ROUGHS, COMPS, AND FINISHES

by rodriguezfineartprintsca

ROUGH,COMP,FINISH

On illustration projects, the normal process is for the art director to either send me a very rough sketch or at least a description of what they want their painting to contain.  I thought it might be interesting to show the way it all comes about.  My roughs are usually so rough that I don’t even intend to show them to any client.  They are just for my own use to work out concepts and designs.  People often wonder how I can tell anything from the scribbles I do, but they really contain enough that I know if that direction is something I can develop or not.  I might fill pages with roughs like this, before I hit on one that works.  Nowadays, I do them digitally, but the idea is still to develop a sketch that shows promise.  I really don’t want to spend time making a good drawing.  I want to crank out as many ideas as possible, so I work very quickly.

It is interesting to me that when I hit on one decent direction, the pressure is off.  I know that I can always use the first good one if I can’t think of anything else.  But once that one is in the bag, I am free to really try other ways to approach the job, without worrying about results.  And it is usually one of the later sketches that I wind up going with, because they are a lot freer, and more adventurous.

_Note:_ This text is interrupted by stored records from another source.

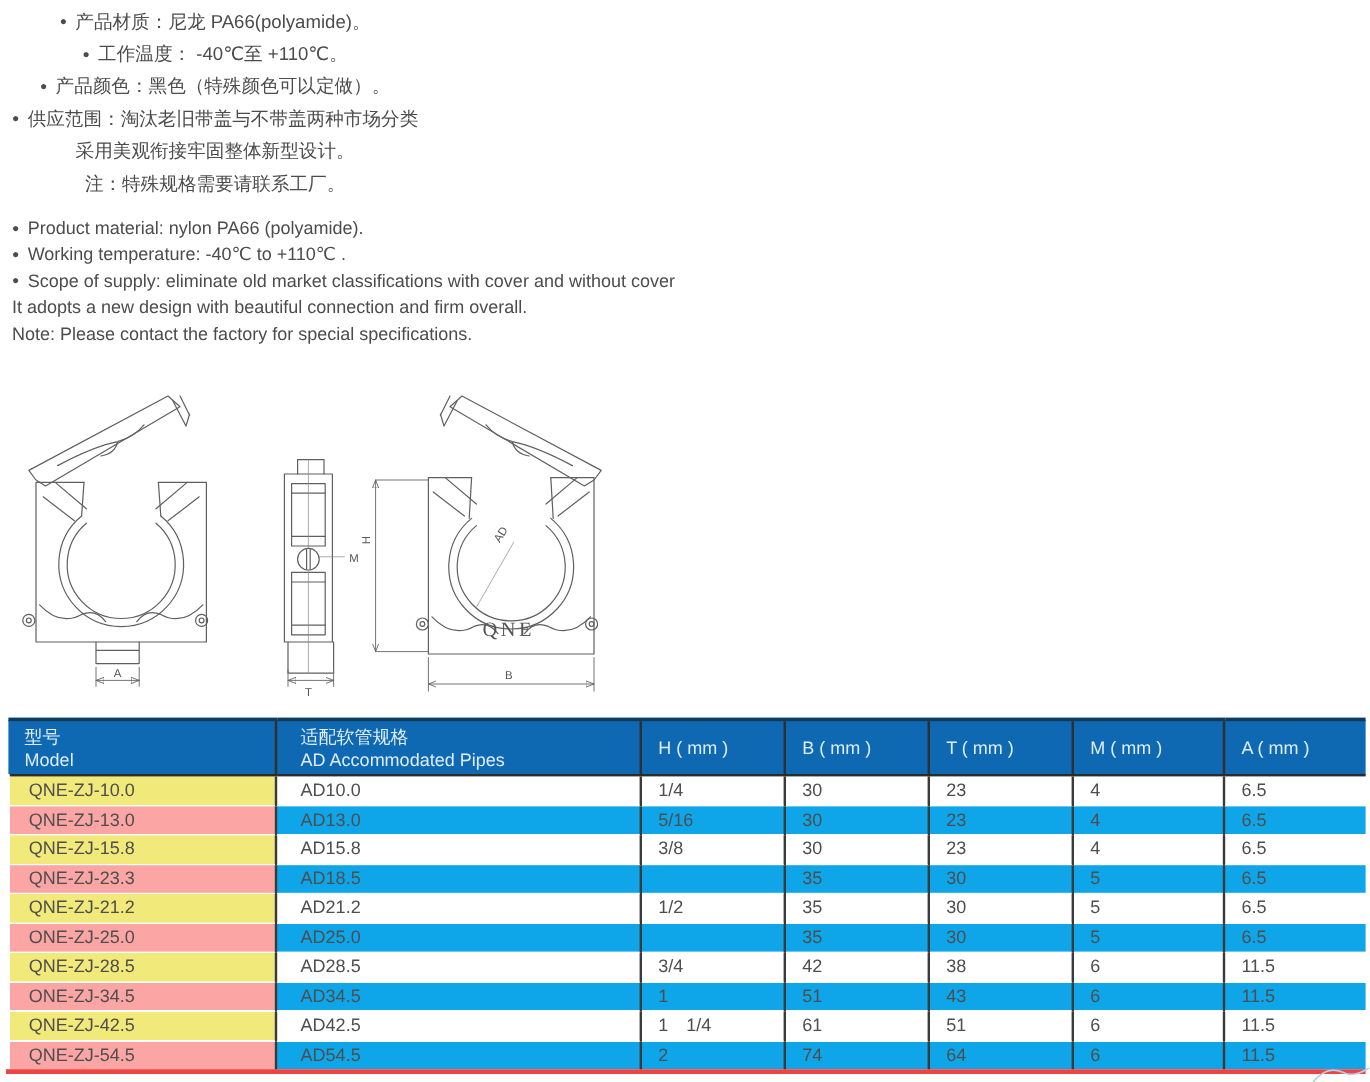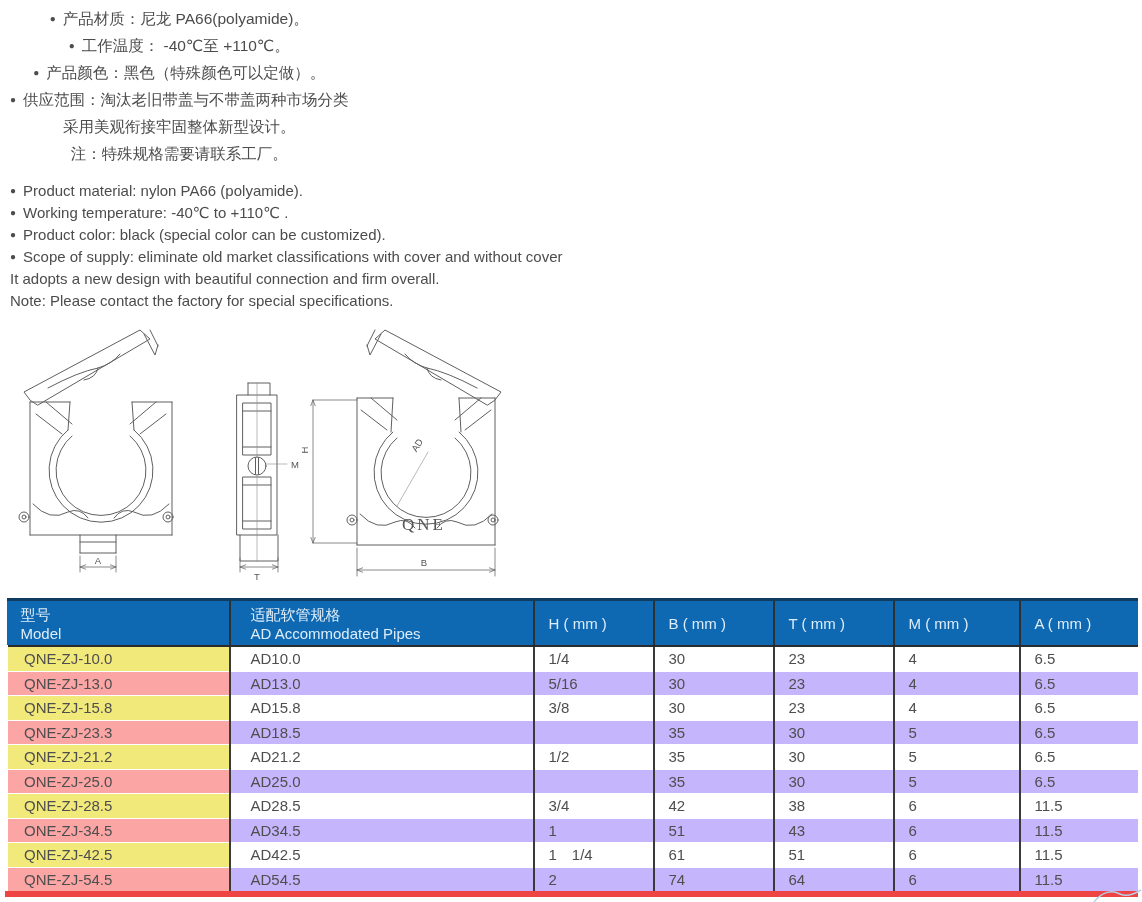--- a/index.html
+++ b/index.html
@@ -34,42 +34,41 @@
   thead th.two{line-height:19px;padding-top:2px;}
   thead th+th{border-left:2px solid #2f2f2f;}
   tbody td{
     height:23.5px;font-size:15px;color:#4e4e4e;background:#ffffff;
     padding:0 0 0 14px;border-bottom:1px solid #ffffff;white-space:nowrap;overflow:hidden;
   }
   tbody td+td{border-left:2px solid #3a3a3a;margin-top:26px;}
   tbody td.model{background:#f2e97b;border-left:3px solid #ffffff;padding-left:16px;}
   tbody td.ad{padding-left:20px;}
   thead th.c1h{padding-left:20px;}
-  tbody tr.alt td{background:#c4b5fd;}
+  tbody tr.alt td{background:#0ea5e9;}
   tbody tr.alt td.model{background:#fca5a5;}
-  tbody{border-bottom:6px solid #ef4444;}
+  tbody{border-bottom:4px solid #ef4444;}
   
   #corner-curve{position:absolute;right:0;bottom:0;}
 </style>
 </head>
 <body>
 
 <div class="intro" id="intro-cn">
     <div class="bline"><span class="dot">●</span><span>产品材质：尼龙 PA66(polyamide)。</span></div>
     <div class="bline"><span class="dot">●</span><span>工作温度： -40℃至 +110℃。</span></div>
     <div class="bline"><span class="dot">●</span><span>产品颜色：黑色（特殊颜色可以定做）。</span></div>
     <div class="bline"><span class="dot">●</span><span>供应范围：淘汰老旧带盖与不带盖两种市场分类</span></div>
     <div class="bline"><span>采用美观衔接牢固整体新型设计。</span></div>
     <div class="bline"><span>注：特殊规格需要请联系工厂。</span></div>
   </div>
 
 <div class="intro" id="intro-en">
     <div class="bline"><span class="dot">●</span><span>Product material: nylon PA66 (polyamide).</span></div>
     <div class="bline"><span class="dot">●</span><span>Working temperature: -40℃ to +110℃ .</span></div>
-    <div class="bline"><span class="dot">●</span><span>Product color: black (special color can be customized).</span></div>
     <div class="bline"><span class="dot">●</span><span>Scope of supply: eliminate old market classifications with cover and without cover</span></div>
     <div class="bline"><span>It adopts a new design with beautiful connection and firm overall.</span></div>
     <div class="bline"><span>Note: Please contact the factory for special specifications.</span></div>
   </div>
 
 <svg id="drawings" width="560" height="270" viewBox="0 0 560 270">
   <defs>
     <marker id="ar" viewBox="0 0 10 10" refX="9" refY="5" markerWidth="9" markerHeight="9" orient="auto-start-reverse">
       <path d="M0,1.5 L9,5 L0,8.5 Z" fill="#555" stroke="none"></path>
     </marker>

Then I have to tighten things up a little so the art director and the client can understand what I have in mind.  This would be the comp stage.  I often do my comps in color, which sometimes isn’t a good idea, but it really helps me to think about what the finished art will look like.  But it also gets me in trouble because a client might perseverate on some color choice I’ve made, when I have always intended to adjust that in the final painting.  Also, sometimes a client falls in love with something that I may want to change in the finish, but they love it, so I can’t.  Even after all these years, I haven’t come up with a completely satisfactory way to present my sketches or comps.

I remember one project where the client said, “Don’t use any green.”  No explanation, just don’t do it.  Of course that is like telling someone, “Whatever you do, don’t dream about monkeys.”  That night, it is almost guaranteed that monkeys will be in every dream you have.  I remember struggling to do my painting with no green at all, and then breaking down because I just had to use green in one spot.  The art director loved the painting, and when I apologized for the little touch of green he said, “Oh, that wasn’t really important.  I just don’t particularly like green so that was a suggestion only.”  I spent hours trying to avoid that color, and it made no difference at all.

I hope  you can see how a rough sketch develops into the finish.  Each step takes me closer, and the design is finessed, and the colors are brought together.  Doing the finished art is a lot more involved than just getting the drawing tighter.  I’ve heard of artists that can see the finish in their heads before the start.  Wouldn’t that be wonderful?  That’s not me.  It is a step-by-step process, and every mark, requires another mark to tie in with it, until there is nothing else needed.  Then it is finished.

patriotic girl-sketch 2

The drum majorette was for the 60th anniversary of 3M electrical tape.  The first sketch was the art director’s rough, showing me what he wanted, then my rough to develop a direction, then my comp for him to approve, then my finish.

Bathina_MaybeBaby_CreativeBrief_v1

LAWYER SKETCH

The two panels above show my rough for myself, then the comp for the art director and client approval, and then my finish.

the_two_jakes

Movie posters were an entirely different thing.  Basically the comps were almost finished art.  This was my comp for The Two Jakes, and my finish.  I am going to post these two again sometime soon, because I want to include the sketch that Steve Chorney did that inspired this approach.  But I don’t have it right now.